Immobilier neuf : une crise majeure arrive, faillites redoutées
Dans une tribune publiée dans Les Echos, Jacques Chanut, président de la met en garde le gouvernement contre une crise majeure dans l’immobilier neuf. La prochaine loi de finances 2020 mettant à mal les dispositifs de soutien à l’immobilier, à l’instar du PTZ, des APL, ou encore du Pinel dont les zones d’éligibilité seraient une nouvelle fois revue.
mercredi 6 novembre 2019, par Jacques Chanut
Immobilier neuf : les indicateurs sont mauvais, au fil des mois
Les mises en chantier sont en baisse de 3,65 % sur douze mois et les permis de construire reculent de 5,9 %. La politique du gouvernement prépare une crise majeure du logement pour demain, accompagnée de son concert de faillites, estime ainsi Jacques Chanut.
Mois après mois, les mauvais chiffres de la construction annoncent une crise quasi certaine pour le secteur. Sur douze mois (d’octobre 2018 à septembre 2019), par rapport aux douze mois précédents, les mises en chantier ressortent en baisse de 15.100 unités (-3,5 %) ; pis, en ce qui concerne l’avenir, les permis s’affichent en baisse de 27.600 unités (-5,9 %). On nous annonçait le choc de l’offre et les chiffres révèlent une hémorragie…
Alors, bien sûr, certains évoquent les prix qui montent, les municipales qui génèrent de l’attentisme. Pourtant, ces mêmes paramètres touchent aussi le non-résidentiel, où pourtant l’on relève des progressions, parfois même à deux chiffres.
D’autres vont jusqu’à soutenir l’absence de besoins, justifiée par la progression du nombre de logements vacants. La réalité s’avère tout autre. La rénovation des logements devenus obsolètes dans les villes moyennes ne permettra jamais de répondre à la pression démographique dans les métropoles et autres zones dynamiques. L’aspiration des Français à accéder à la propriété d’une maison individuelle ne sera pas plus endiguée par le seul discours sur la lutte contre l’artificialisation des sols. L’immobilier présente un cycle de réponse lent, ce que feignent d’ignorer les politiques publiques sous la pression du court-termisme. En l’état, c’est à se demander si la situation du logement ne sera pas pire en 2022 qu’elle ne l’était en 2014, pire année du XXIe siècle pour la construction neuve !
On nous annonçait le choc de l’offre et les chiffres révèlent une hémorragie…

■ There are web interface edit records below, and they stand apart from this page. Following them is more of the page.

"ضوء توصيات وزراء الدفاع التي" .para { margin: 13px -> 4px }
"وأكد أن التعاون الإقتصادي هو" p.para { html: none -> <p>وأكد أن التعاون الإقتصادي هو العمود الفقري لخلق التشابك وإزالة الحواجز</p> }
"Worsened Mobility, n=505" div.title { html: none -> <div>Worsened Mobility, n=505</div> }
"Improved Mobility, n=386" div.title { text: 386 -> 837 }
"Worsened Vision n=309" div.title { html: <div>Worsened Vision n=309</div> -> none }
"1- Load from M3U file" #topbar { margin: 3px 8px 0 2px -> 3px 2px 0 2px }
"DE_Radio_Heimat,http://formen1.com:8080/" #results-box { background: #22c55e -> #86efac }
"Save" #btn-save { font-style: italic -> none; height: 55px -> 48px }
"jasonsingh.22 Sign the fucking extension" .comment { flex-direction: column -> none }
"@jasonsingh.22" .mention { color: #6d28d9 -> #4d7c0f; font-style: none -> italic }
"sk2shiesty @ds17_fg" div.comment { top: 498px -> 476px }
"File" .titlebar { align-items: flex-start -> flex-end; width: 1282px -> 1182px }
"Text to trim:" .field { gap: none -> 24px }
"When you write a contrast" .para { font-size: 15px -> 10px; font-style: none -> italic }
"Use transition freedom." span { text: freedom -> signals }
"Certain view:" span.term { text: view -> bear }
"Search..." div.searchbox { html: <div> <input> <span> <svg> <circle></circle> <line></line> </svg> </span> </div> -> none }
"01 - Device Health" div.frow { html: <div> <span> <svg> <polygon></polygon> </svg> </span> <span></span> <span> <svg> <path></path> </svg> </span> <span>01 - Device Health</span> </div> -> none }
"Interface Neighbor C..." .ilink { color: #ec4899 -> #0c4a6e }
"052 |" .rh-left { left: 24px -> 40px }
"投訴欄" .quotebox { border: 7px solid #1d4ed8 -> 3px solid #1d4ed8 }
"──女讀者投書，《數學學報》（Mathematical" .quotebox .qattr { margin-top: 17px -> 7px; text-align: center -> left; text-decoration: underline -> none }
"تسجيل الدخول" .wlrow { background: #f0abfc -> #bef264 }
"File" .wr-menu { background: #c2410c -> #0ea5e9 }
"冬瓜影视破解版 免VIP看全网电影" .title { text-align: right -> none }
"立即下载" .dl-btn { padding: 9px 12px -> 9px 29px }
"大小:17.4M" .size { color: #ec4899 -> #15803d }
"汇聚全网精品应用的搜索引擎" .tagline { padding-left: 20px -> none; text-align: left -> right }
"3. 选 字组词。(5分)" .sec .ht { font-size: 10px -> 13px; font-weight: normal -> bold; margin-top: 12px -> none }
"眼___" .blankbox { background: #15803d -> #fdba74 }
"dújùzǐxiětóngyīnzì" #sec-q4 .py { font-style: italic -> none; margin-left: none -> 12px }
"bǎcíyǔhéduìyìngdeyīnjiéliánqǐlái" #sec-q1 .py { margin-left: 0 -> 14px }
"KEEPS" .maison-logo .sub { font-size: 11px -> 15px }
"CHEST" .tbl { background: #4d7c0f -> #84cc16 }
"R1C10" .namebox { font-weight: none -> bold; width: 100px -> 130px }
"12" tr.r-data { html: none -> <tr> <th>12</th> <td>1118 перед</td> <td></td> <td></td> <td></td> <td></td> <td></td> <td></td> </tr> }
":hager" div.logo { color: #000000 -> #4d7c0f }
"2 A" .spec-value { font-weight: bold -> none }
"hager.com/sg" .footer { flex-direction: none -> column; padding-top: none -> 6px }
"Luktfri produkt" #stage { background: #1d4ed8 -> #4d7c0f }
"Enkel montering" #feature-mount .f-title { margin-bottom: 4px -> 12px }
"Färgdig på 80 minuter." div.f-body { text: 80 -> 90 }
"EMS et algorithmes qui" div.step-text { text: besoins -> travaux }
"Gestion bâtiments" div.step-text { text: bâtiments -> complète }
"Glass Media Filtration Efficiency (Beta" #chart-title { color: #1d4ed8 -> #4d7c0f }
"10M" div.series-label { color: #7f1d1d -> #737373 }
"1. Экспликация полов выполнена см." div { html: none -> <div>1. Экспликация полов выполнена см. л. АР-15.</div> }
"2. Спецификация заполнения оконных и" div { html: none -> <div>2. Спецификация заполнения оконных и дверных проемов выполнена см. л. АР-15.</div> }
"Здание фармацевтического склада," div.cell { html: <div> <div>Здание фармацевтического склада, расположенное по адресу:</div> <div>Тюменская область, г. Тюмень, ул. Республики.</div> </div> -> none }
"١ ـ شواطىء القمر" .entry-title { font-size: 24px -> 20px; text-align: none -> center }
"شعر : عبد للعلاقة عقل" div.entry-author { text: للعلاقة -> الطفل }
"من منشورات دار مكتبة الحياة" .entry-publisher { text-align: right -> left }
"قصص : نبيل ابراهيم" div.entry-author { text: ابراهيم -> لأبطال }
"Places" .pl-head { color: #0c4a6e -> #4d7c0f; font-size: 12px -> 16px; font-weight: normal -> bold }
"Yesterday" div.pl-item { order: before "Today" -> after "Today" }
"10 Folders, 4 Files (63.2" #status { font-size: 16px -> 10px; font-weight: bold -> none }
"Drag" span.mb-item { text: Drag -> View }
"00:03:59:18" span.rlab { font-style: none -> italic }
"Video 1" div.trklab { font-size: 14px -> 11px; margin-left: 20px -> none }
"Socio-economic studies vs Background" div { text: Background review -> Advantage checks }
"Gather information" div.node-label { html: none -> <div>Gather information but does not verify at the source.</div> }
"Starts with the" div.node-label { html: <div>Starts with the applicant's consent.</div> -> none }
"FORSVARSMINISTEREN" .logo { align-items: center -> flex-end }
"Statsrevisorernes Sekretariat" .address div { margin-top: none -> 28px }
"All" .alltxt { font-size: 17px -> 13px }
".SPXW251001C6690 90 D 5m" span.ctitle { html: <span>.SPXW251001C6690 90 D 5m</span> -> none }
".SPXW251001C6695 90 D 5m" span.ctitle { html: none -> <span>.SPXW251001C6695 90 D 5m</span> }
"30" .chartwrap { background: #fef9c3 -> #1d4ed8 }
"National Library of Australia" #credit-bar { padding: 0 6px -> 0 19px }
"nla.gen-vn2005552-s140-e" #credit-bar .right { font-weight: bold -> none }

La véritable cause du retournement se trouve dans la volonté de Bercy de réduire par tous les moyens le coût des aides au logement, faussement présentées comme inflationnistes et inefficaces, donc inutiles. Faute de baisse des dépenses de fonctionnement de l’Etat et des prélèvements obligatoires, Bercy joue aux apprentis sorciers en sabrant les dépenses d’investissement porteuses d’avenir pour l’attractivité des territoires. Tandis que la réforme des APL laisse perplexes les observateurs quant à notre capacité durable à produire du logement abordable, le secteur privé est budgétairement frappé de plein fouet : la chronique annoncée d’une suppression du PTZ, d’abord en B2 et C, puis plus largement, la réduction à portion congrue du dispositif Pinel représentent à l’évidence la raison du retournement actuel du marché de la construction.
C’est à se demander si la situation du logement ne sera pas pire en 2022 qu’elle ne l’était en 2014, pire année du siècle
Une telle politique de gribouille se paye, dans notre secteur, au prix fort. Alors que l’immobilier a besoin de stabilité, on tâtonne et multiplie les injonctions contradictoires : oui pour une politique du logement ambitieuse, mais on concentre les sapes budgétaires sur le logement ; oui, pour une politique d’équilibre des territoires, mais haro sur le soutien à la maison individuelle… Par conséquent, malgré un marché du crédit historiquement favorable, couve désormais une crise de l’immobilier et des territoires qui frappera assurément les plus fragiles.
Cette politique prépare une crise majeure du logement pour demain, accompagnée de son concert de faillites, de pertes d’emplois et de territoires qui se videront toujours plus.
On pourrait s’y résigner, en faisant l’hypothèse que la crise se soldera par un énième plan de relance, comme dans l’ancien monde. Pour notre part, nous voulons éviter que le pire ne soit systématiquement au rendez-vous. C’est pourquoi, depuis des mois, nous nous épuisons à alerter pour prévenir le crash.
Le logement est indissociablement lié au bien-être des Français et à l’attractivité des territoires. Ce diagnostic est largement partagé par les parlementaires. Espérons que le bon sens finira par l’emporter à l’occasion du vote de la loi de finances pour 2020.